All lines in the records below with the word "overflow" must be returned.

(Front-end code edit data)
******

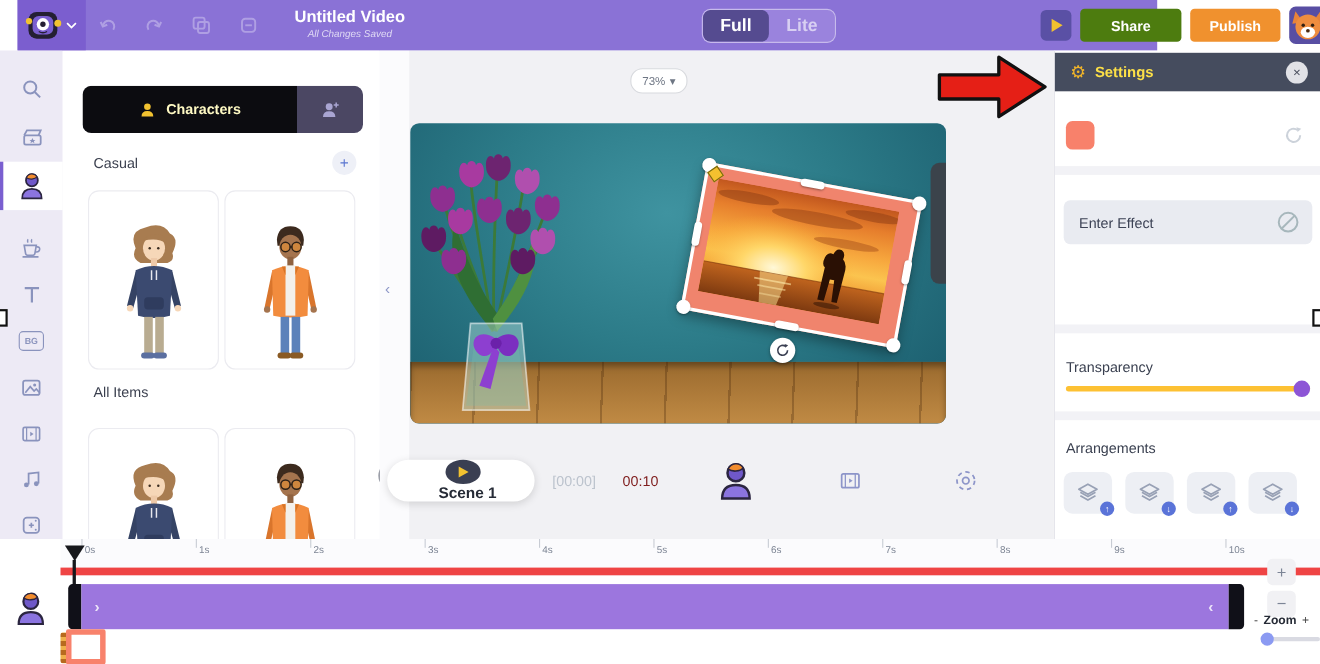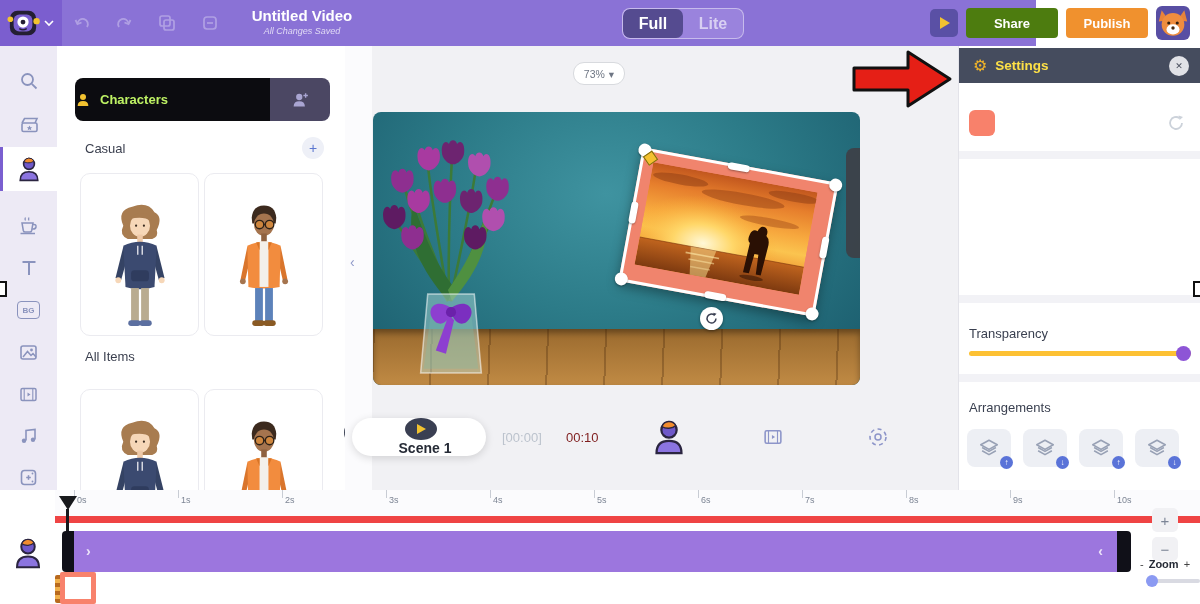--- a/index.html
+++ b/index.html
@@ -3,21 +3,21 @@
 <meta charset="utf-8">
 <style>
   html,body{margin:0;padding:0;background:#ddd;}
   #stage{position:relative;width:1200px;height:604px;overflow:hidden;background:#fff;
     font-family:"Liberation Sans",sans-serif;-webkit-font-smoothing:antialiased;}
   .abs{position:absolute;}
   button{border:none;background:none;padding:0;font-family:inherit;cursor:pointer;}
   svg{display:block;}
 
   
-  #topbar{left:0;top:0;width:1036px;height:46px;background:#8a72d6;}
+  #topbar{left:16px;top:0;width:1036px;height:46px;background:#8a72d6;}
   #logo-tile{left:0;top:0;width:56px;height:46px;background:#7b5ecf;display:flex;align-items:center;padding-left:6px;}
   .fade-ic{top:13px;opacity:.32;color:#fff;}
   #title-block{left:232px;top:7px;width:140px;text-align:center;color:#fff;}
   #title-block .t{font-size:15px;font-weight:bold;}
   #title-block .s{font-size:9px;font-style:italic;opacity:.72;margin-top:2px;}
   #mode-toggle{left:622px;top:8px;width:120px;height:29px;border:1px solid rgba(255,255,255,.45);
     background:#9a83dd;border-radius:8px;display:flex;overflow:hidden;}
   .seg{flex:1;display:flex;align-items:center;justify-content:center;font-size:16px;font-weight:bold;text-align:right;}
   .seg.on{background:#554b90;color:#fff;border-radius:7px;}
   .seg.off{color:#d8cff2;}
@@ -33,21 +33,21 @@
   #iconrail{left:0;top:46px;width:57px;height:473px;background:#edeaf5;border-radius:0 0 10px 0;}
   .rail-item{left:0;width:57px;height:42px;display:flex;align-items:center;justify-content:center;color:#8a93bd;}
   .rail-item.active{background:#fff;height:44px;color:#7a5fd0;}
   .rail-item.active::before{content:"";position:absolute;left:0;top:0;bottom:0;width:3px;background:#7a5fd0;}
   .bg-chip{width:21px;height:16px;border:1.7px solid currentColor;border-radius:4px;font-size:8px;font-weight:bold;
     display:flex;align-items:center;justify-content:center;}
 
   
   #charpanel{left:57px;top:46px;width:288px;height:444px;background:#fff;overflow:hidden;}
   #char-tabs{left:18px;top:32px;width:255px;height:43px;border-radius:8px;overflow:hidden;display:flex;}
-  #tab-characters{width:195px;background:#0c0c10;color:#bef264;display:flex;align-items:center;gap:9px;
+  #tab-characters{width:195px;background:#0c0c10;color:#fef9c3;display:flex;align-items:center;justify-content:center;gap:9px;
     font-size:13px;font-weight:bold;}
   #tab-add{width:60px;background:#4b4763;display:flex;align-items:center;justify-content:center;color:#a9a5d2;}
   .sec-label{font-size:13px;color:#3a3f4e;}
   .plus-circ{width:22px;height:22px;border-radius:50%;background:#eef0f7;color:#5c77d0;font-size:14px;
     display:flex;align-items:center;justify-content:center;}
   .card{width:117px;height:161px;background:#fff;border:1px solid #ebebf0;border-radius:10px;
     display:flex;align-items:flex-end;justify-content:center;overflow:hidden;}
   .charsvg{width:78px;height:134px;}
 
   
@@ -572,20 +572,27 @@
         </button>
   </div>
   <div id="color-swatch" class="abs" style="background: rgb(248, 129, 107);"></div>
   <span class="abs" style="right:16px;top:68px">
     <svg width="18" height="18" viewBox="0 0 18 18">
           <path d="M15,9 a6,6 0 1 1 -2.4,-4.8" fill="none" stroke="#ccd2da" stroke-width="1.8"></path>
           <polygon points="11.6,1.6 16,3 12.6,6" fill="#ccd2da"></polygon>
         </svg>
   </span>
   <div class="band abs" style="top:105px"></div>
+  <div class="effect-row abs" style="top:136px">
+    <span>Enter Effect</span>
+    <svg width="24" height="24" viewBox="0 0 24 24">
+          <circle cx="12" cy="12" r="8.5" fill="none" stroke="#a7b7bc" stroke-width="1.8"></circle>
+          <line x1="6" y1="18" x2="18" y2="6" stroke="#a7b7bc" stroke-width="1.8"></line>
+        </svg>
+  </div>
   <div class="band abs" style="top:249px"></div>
   <span class="abs panel-label" style="left:10px;top:280px">Transparency</span>
   <div id="transp-track" class="abs"></div>
   <div id="transp-thumb" class="abs"></div>
   <div class="band abs" style="top:328px"></div>
   <span class="abs panel-label" style="left:10px;top:354px">Arrangements</span>
   <div id="arr-wrap" class="abs">
         <button class="arrbtn">
           <svg class="layers" viewBox="0 0 24 24">
             <use href="#sym-layers"></use>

******

SOLUTION TO THIS EXERCISE:
   #stage{position:relative;width:1200px;height:604px;overflow:hidden;background:#fff;
     background:#9a83dd;border-radius:8px;display:flex;overflow:hidden;}
   #charpanel{left:57px;top:46px;width:288px;height:444px;background:#fff;overflow:hidden;}
   #char-tabs{left:18px;top:32px;width:255px;height:43px;border-radius:8px;overflow:hidden;display:flex;}
     display:flex;align-items:flex-end;justify-content:center;overflow:hidden;}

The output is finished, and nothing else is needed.